Riyan tidak tahu tentang kehidupan Mitha sebagai simpanan Dato' Azman, atau tentang masa lalunya sebagai Andi. Mitha hanya bercerita bahwa ia adalah seorang TKI yang bekerja sebagai pembantu rumah tangga di sebuah rumah mewah. Ia menyembunyikan detail-detail paling kelam dari hidupnya, takut Riyan akan pergi jika ia tahu kebenarannya. Namun, hati Mitha mulai berharap. Ia merasakan cinta sejati untuk pertama kalinya. Cinta yang tumbuh dari obrolan sederhana, dari tawa lepas, dari perasaan dihargai sebagai manusia. Riyan adalah secercah cahaya di tengah kegelapan hidupnya, sebuah janji akan masa depan yang mungkin berbeda. Ia mulai membayangkan hidup bersama Riyan, sebuah kehidupan sederhana namun penuh cinta, jauh dari belenggu Dato' Azman dan obsesi Nurmala.
Mitha memberanikan diri. Suatu sore, saat mereka duduk di bangku taman yang sepi, ia menceritakan tentang mimpinya untuk bisa hidup normal, untuk memiliki keluarga sendiri, untuk menjadi dirinya yang seutuhnya. Riyan mendengarkan dengan sabar, menggenggam tangan Mitha erat.
"Aku juga punya mimpi itu, Mitha," kata Riyan, matanya berbinar. "Kita bisa wujudkan itu sama-sama. Aku akan kerja keras. Kita bisa bangun rumah kecil di kampungku nanti. Kamu mau kan?"
Kata-kata Riyan adalah musik bagi telinga Mitha. Ia mengangguk, air mata kebahagiaan mengalir. Untuk pertama kalinya, ia merasa memiliki harapan yang nyata, sebuah jalan keluar dari labirin hidupnya yang rumit. Ia merasa kembali menjadi "manusia," bukan lagi boneka atau bayangan.
Namun, kebahagiaan itu tak bertahan lama. Takdir memang kejam.

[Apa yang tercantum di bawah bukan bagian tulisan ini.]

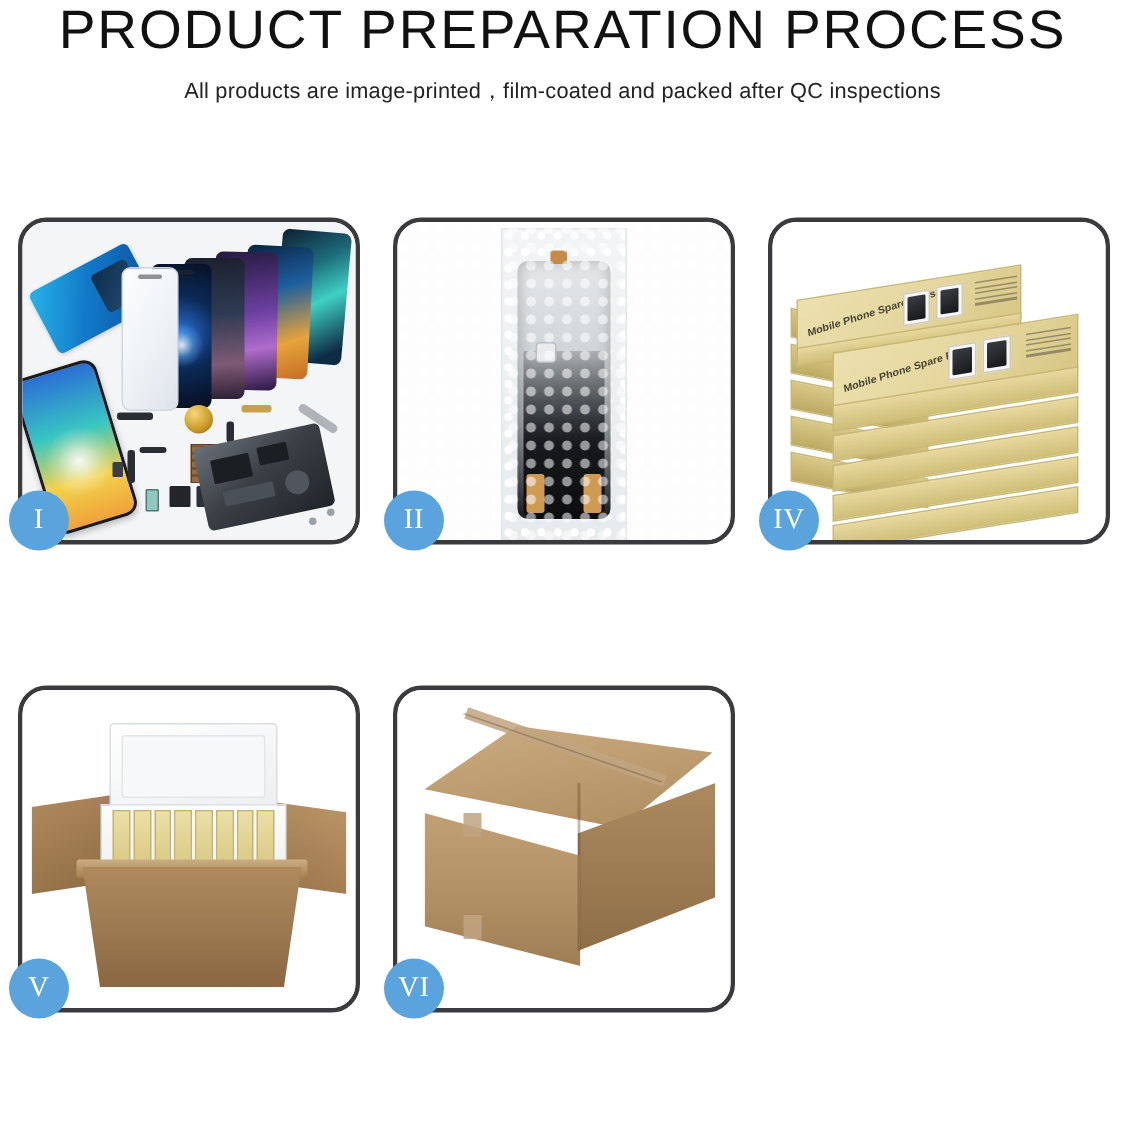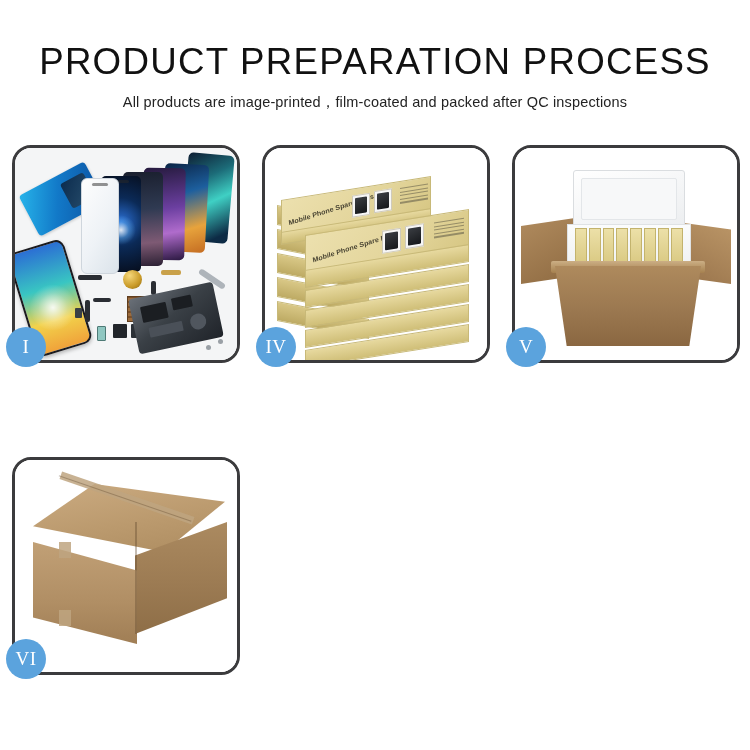--- a/index.html
+++ b/index.html
@@ -7,21 +7,21 @@
   body {
     width: 750px;
     height: 750px;
     background: #ffffff;
     font-family: "Liberation Sans", sans-serif;
     overflow: hidden;
     position: relative;
   }
 
   
-  #header { width: 750px; padding-top: 42px; text-align: center; }
+  #header { width: 750px; text-align: center; }
 
   #page-title {
     font-family: "Liberation Sans", sans-serif;
     font-size: 36px;
     font-weight: 400;
     letter-spacing: 1.2px;
     color: #111111;
     line-height: 40px;
     transform: scaleX(1.02);
   }
@@ -286,20 +286,34 @@
         <i style="left:56px;top:28px;width:16px;height:16px;border-radius:50%;background:#50565e;"></i>
       </div>
 
       <div class="tiny" style="right:10px;top:128px;width:30px;height:6px;background:#aeb4ba;transform:rotate(34deg);border-radius:3px;"></div>
       <div class="tiny" style="right:14px;bottom:16px;width:5px;height:5px;border-radius:50%;background:#9aa0a6;"></div>
       <div class="tiny" style="right:26px;bottom:10px;width:5px;height:5px;border-radius:50%;background:#9aa0a6;"></div>
     </div>
     <div class="badge">I</div>
   </div>
 
+  <div class="panel p2">
+    <div class="panel-canvas">
+      <div class="wrap-bag"></div>
+      <div class="wrapped-screen">
+        <div class="ws-tab"></div>
+        <div class="ws-dark"></div>
+        <div class="ws-conn"></div>
+        <div class="ws-foot" style="left:6px;"></div>
+        <div class="ws-foot" style="right:6px;"></div>
+      </div>
+      <div class="bubble-overlay"></div>
+    </div>
+    <div class="badge">II</div>
+  </div>
 
 
   <div class="panel p4">
     <div class="panel-canvas">
       <div class="stack">
 
         <div class="sbox sbox-side" style="left:0px;top:52px;width:92px;height:20px;transform:skewY(11deg);"></div>
         <div class="sbox sbox-side" style="left:0px;top:76px;width:92px;height:20px;transform:skewY(11deg);"></div>
         <div class="sbox sbox-side" style="left:0px;top:100px;width:92px;height:20px;transform:skewY(11deg);"></div>
         <div class="sbox sbox-side" style="left:0px;top:124px;width:92px;height:20px;transform:skewY(11deg);"></div>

Suatu hari, Dato' Azman mengetahui tentang hubungan Mitha dengan Riyan. Ia melihat Mitha diam-diam berbicara dengan Riyan di pasar melalui rekaman CCTV yang ia pasang di mobil dan di sekitar tempat Mitha sering pergi. Kemarahan Dato' Azman meledak. Ia menampar Mitha, mengurungnya di kamar, dan mengancam akan mendeportasi Riyan dan seluruh keluarganya di Malaysia jika Mitha tidak mengakhiri hubungan itu.
"Kau pikir bisa mempermainkanku, hah?!" teriak Dato' Azman, matanya merah padam. "Kau adalah milikku! Aku yang menafkahimu! Kau tidak punya hak untuk mencintai orang lain!"
Mitha menangis, ketakutan. Ia memohon, menjelaskan bahwa ia tidak bermaksud selingkuh, ia hanya ingin memiliki teman. Namun Dato' Azman tak peduli. Ia adalah tuannya, dan Mitha adalah propertinya.
Malam itu, dengan hati hancur dan tubuh yang gemetar, Mitha menghubungi Riyan melalui telepon umum yang ia curi-curi dari sopir. Dengan suara tercekat, ia menjelaskan situasinya, tentang Dato' Azman yang mengancamnya, tentang dirinya yang terjebak. Ia menceritakan tentang hidupnya sebagai simpanan, tentang ancaman deportasi, dan kemudian, dengan air mata yang membanjiri wajahnya, ia menceritakan kebenaran yang paling mengerikan: ia adalah seorang laki-laki yang dipaksa hidup sebagai perempuan. Ia menceritakan tentang Andi, tentang Nurmala, tentang jamu-jamu dan pil-pil, tentang semua kebohongan yang ia jalani sejak kecil.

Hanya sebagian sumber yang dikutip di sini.